Many Fords come equipped with 100K mile platinum plugs. Changing them is seldom a problem…Today, most spark-plugs use a tapered seat which forms a perfect seal. No amount of PB Blaster can penetrate a perfect seal. That’s a waste of time. The penetrating oil will never get to the threads. After you break them loose, THEN a little Blaster can do it’s job and make removal a little easier and reduce the chances of thread damage. Instead of using 3/8 inch drive tools, try using 1/2 inch drive sockets which provides the leverage needed to break stubborn plugs loose. An often overlooked technique is to TIGHTEN the plugs a tiny bit first THEN back them out a quarter turn THEN spray some Blaster on them…

Consumers are fed up with high-maintenance automobiles. In the near future, cars will gravitate towards the goal of ZERO maintenance (like your dishwasher and washing machine) in order to sell their product in a VERY competitive market…

I like things that are ZERO maintenance as long as they last as long or longer than things that require maintenance. My parents bought a new Sears Coldspot refrigerator in 1939. Every 2 months, my dad would oil the motor. Even so, the motor burned out 10 years later and we took the motor to a shop to be rewound. My present refrigerator is 16 years old–the unit is sealed and it has required ZERO maintenance. In spite of my love for old automobiles, today’s cars require a lot less maintenance and do last much longer.

I’ve never seen a 100k miles spark plug yet that was actually good, even in spite of the engine running apparently fine with no misfire codes.

Just like shocks and struts becoming weak with mileage engine performance also degrades a bit. Sometimes more than a bit.

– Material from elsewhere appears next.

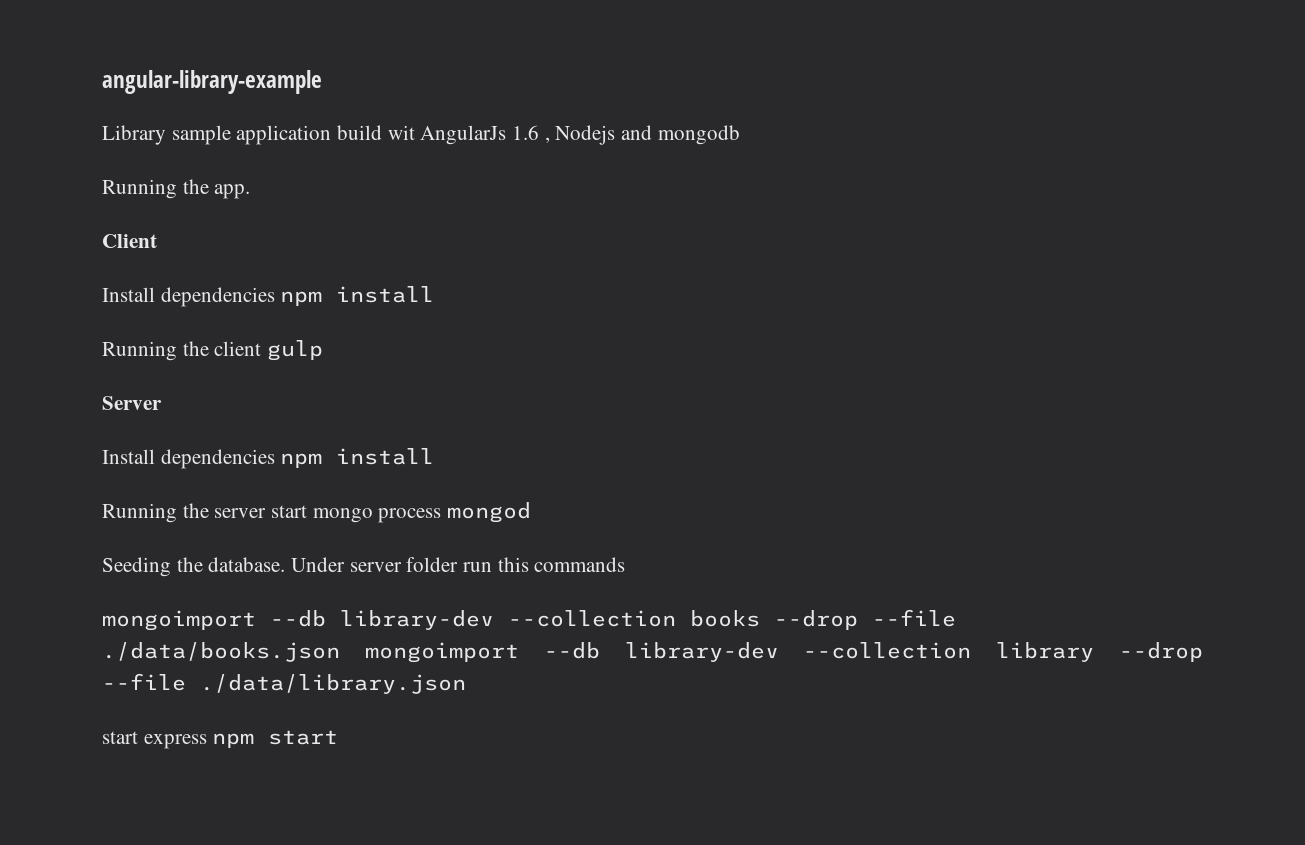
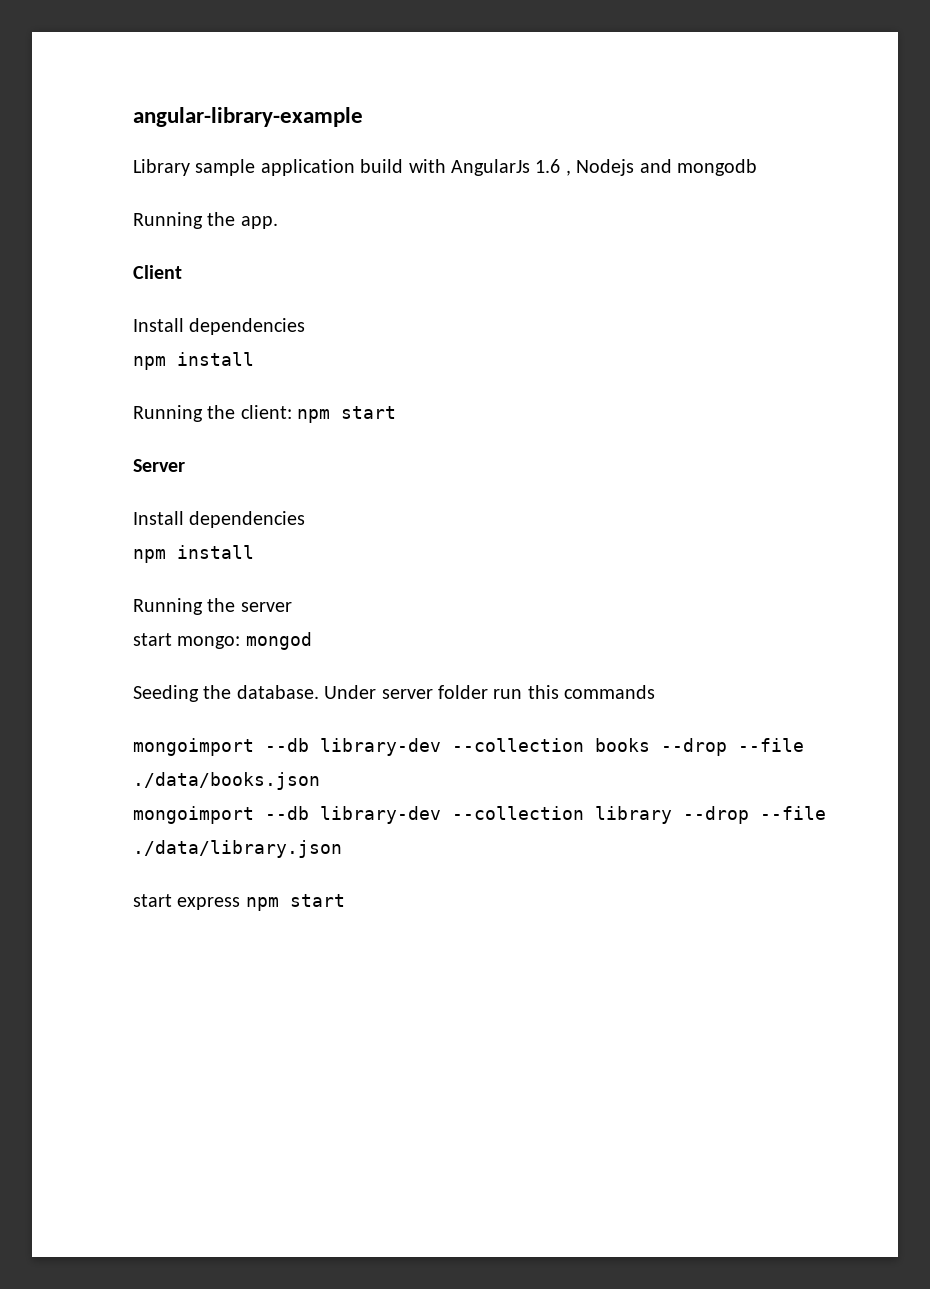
[387,125,415,140] wit -> [408,159,446,173] with
[280,286,435,306] [102,340,324,361] npm install // Running the client gulp -> [133,352,254,370] [133,405,397,423] // npm install // Running the client: npm start
(275, 459) none -> (306, 519) //
[271,505,442,523] start mongo process -> [133,633,241,649] // start mongo:
(340, 652) none -> (320, 781) //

The odds of something falling into the cylinder is near zero but the odds of plugs seizing in the threads are much higher.
Sometimes removal of the plugs will damage the threads no matter how careful you are. In a case like this the threads can be repaired with a thread insert although judging by posts on this forum over the last few years some misguided souls seem to think that replacing a cylinder head or an entire engine is required.